SHE sat in the middle of the lounge in the small smoking-room adjoining the bar of the Savoy Hotel and around her a little court of admirers, including the reporter, who was busy taking down the words of wisdom which flowed from her lips, and the boy who wrote things and stood a little apart from the group. She was pretty or not, according to the accident of the moment, and she had little wavy golden curls coming from unexpected places, a wonderful smile with which her eyes seemed to have something to do, and she was chic from the tips of her patent shoes to the angle of the green feather on her hat. She explained her likes and dislikes in pert little phrases, which seemed to afford her admirers continual delight. New York was really her home, but London was great—everyone had been real good to her and she was going to have another song next week. In the middle of it all, she caught the adoring gaze of the boy who wrote things, who wasn't really a boy at all, but who came from the country and was painfully shy. Someone whispered in her ear and she suddenly beamed upon him.

"Say, are you the Mr. Rankin who writes those delightful stories?" she asked him sweetly.

He stammered out something to the effect that he did write stories and she moved up to the corner of the lounge.

"You must come and sit right down by me," she declared. "I want to know how you think of all those wonderful plots."

This was where things began.
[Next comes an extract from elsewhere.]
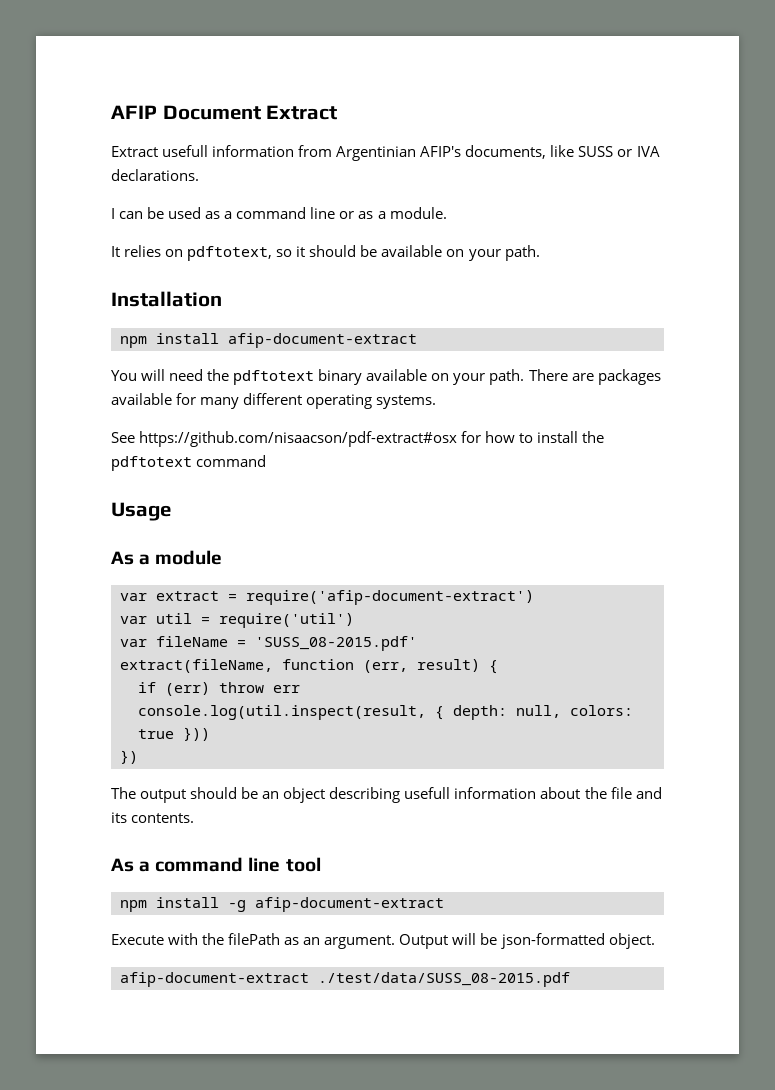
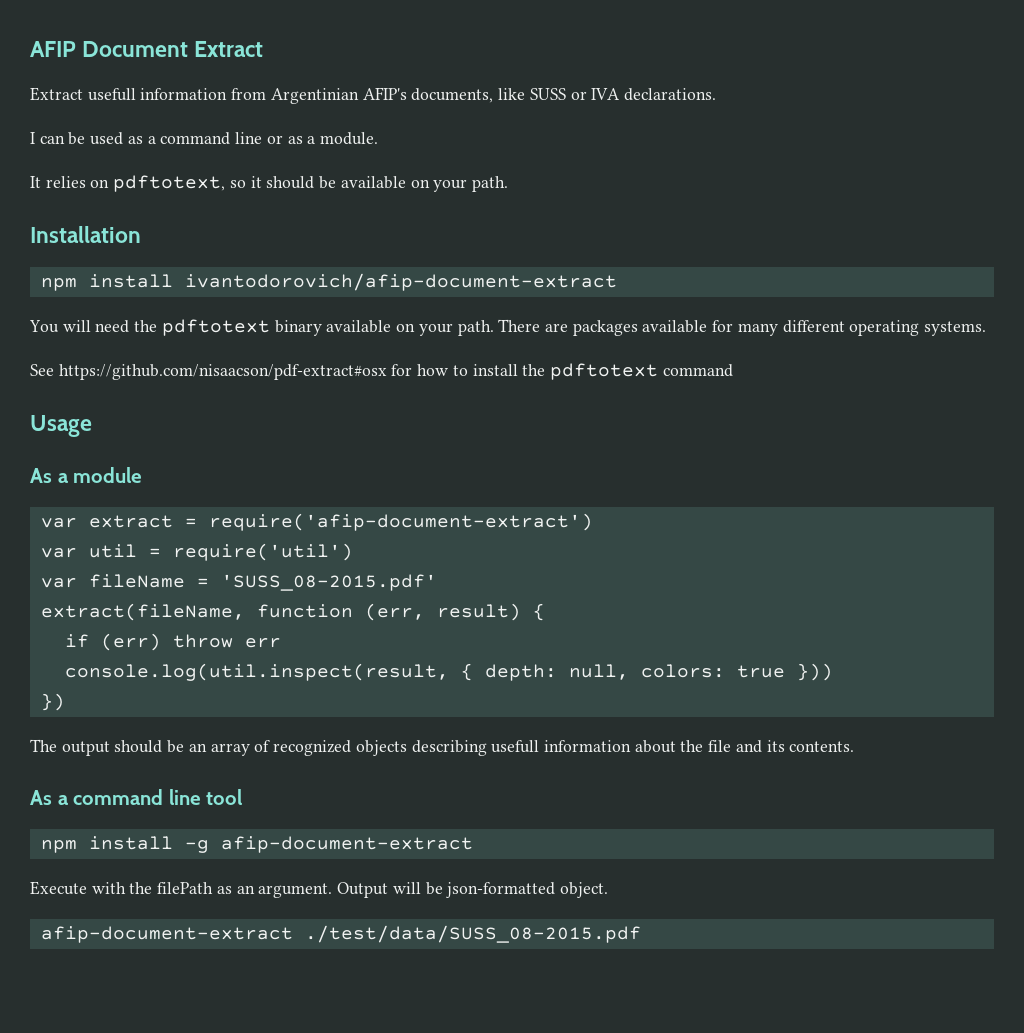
[228,333,417,348] afip-document-extract -> [184,273,617,291] ivantodorovich/afip-document-extract
[283,787,326,803] object -> [210,740,407,756] array of recognized objects

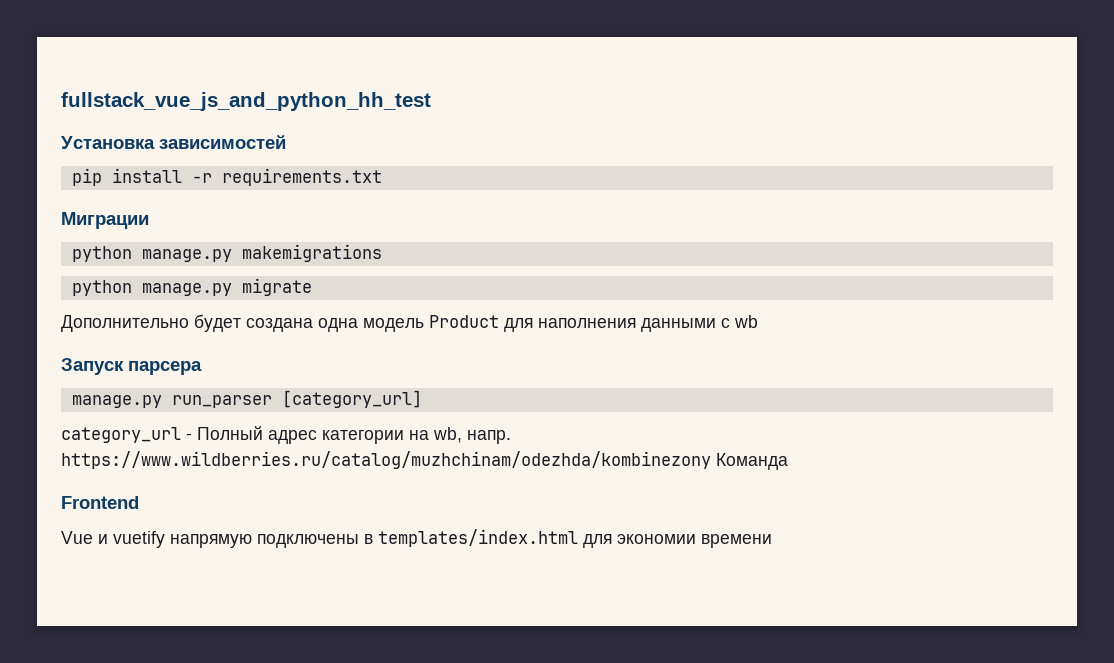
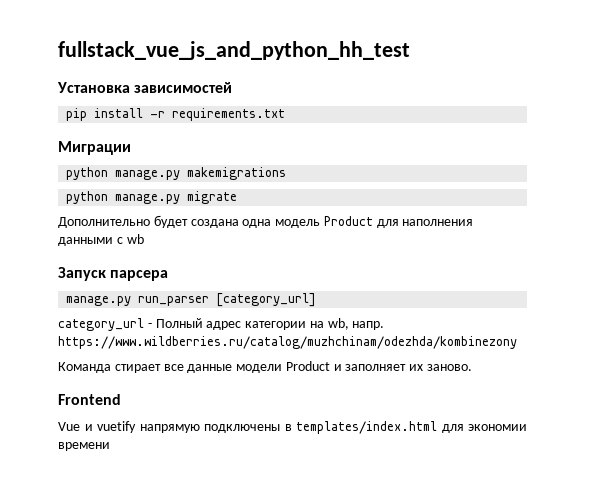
(711, 460) none -> (517, 342) //
(788, 461) none -> [114,361,473,373] стирает все данные модели Product и заполняет их заново.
Presently the reporter, finding that there was no more material for him, went away and left the boy who had been his companion behind. One by one the others dropped off, and presently the girl rose, too.

"I must go back and get a sandwich or something before I go to the theatre," she remarked, looking at her hat in the glass.

The young man Rankin was suddenly bold.

"Won't you come into the café with me and have something?" he asked eagerly.

She hesitated for a moment and glanced at him furtively. They were certainly rather a queer looking couple, she neat and chic and expensive, he in ill-fitting country clothes, an unfashionable collar and impossible tie. He was just as conscious as she was at her ease, and though the maître d'hotel handled him gently, he showed a lamentable ignorance in those small amenities which a smart young woman expects from her male escort. However, they got through the meal somehow, and after first undertipping and then overtipping the waiter, dropping his hat and treading upon her gown, they got out of the place. When he told the driver of the hansom to drive to the Carlton Theatre—stage door—he felt that he had begun to live at last.

He ventured to ask her to supper, but she had had enough for the present, and declined. But she was in her way a kindly little soul, and when she saw how disappointed he was, she made him some amends.

"You can look in for half an hour after the show if you like," she told him, "20 Carlton Mansions."

"What time may I come?" he demanded breathlessly.

"Any time, not before twelve," she answered.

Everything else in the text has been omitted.